* _Material for this task_:
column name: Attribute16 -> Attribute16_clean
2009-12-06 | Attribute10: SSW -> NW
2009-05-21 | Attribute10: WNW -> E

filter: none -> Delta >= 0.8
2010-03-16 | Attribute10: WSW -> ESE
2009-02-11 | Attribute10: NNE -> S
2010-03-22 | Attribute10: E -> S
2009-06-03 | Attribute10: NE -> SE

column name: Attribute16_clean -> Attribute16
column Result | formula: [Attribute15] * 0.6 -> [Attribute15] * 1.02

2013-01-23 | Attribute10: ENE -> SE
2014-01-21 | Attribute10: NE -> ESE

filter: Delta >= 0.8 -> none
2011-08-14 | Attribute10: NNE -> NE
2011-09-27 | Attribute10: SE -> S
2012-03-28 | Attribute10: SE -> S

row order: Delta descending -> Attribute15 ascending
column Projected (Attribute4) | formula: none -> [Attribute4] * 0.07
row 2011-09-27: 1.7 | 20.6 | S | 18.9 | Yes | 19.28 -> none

* _Aim of the task_: Exact repetition of every entry in the data is required.

* _The answer_:
column name: Attribute16 -> Attribute16_clean
2009-12-06 | Attribute10: SSW -> NW
2009-05-21 | Attribute10: WNW -> E

filter: none -> Delta >= 0.8
2010-03-16 | Attribute10: WSW -> ESE
2009-02-11 | Attribute10: NNE -> S
2010-03-22 | Attribute10: E -> S
2009-06-03 | Attribute10: NE -> SE

column name: Attribute16_clean -> Attribute16
column Result | formula: [Attribute15] * 0.6 -> [Attribute15] * 1.02

2013-01-23 | Attribute10: ENE -> SE
2014-01-21 | Attribute10: NE -> ESE

filter: Delta >= 0.8 -> none
2011-08-14 | Attribute10: NNE -> NE
2011-09-27 | Attribute10: SE -> S
2012-03-28 | Attribute10: SE -> S

row order: Delta descending -> Attribute15 ascending
column Projected (Attribute4) | formula: none -> [Attribute4] * 0.07
row 2011-09-27: 1.7 | 20.6 | S | 18.9 | Yes | 19.28 -> none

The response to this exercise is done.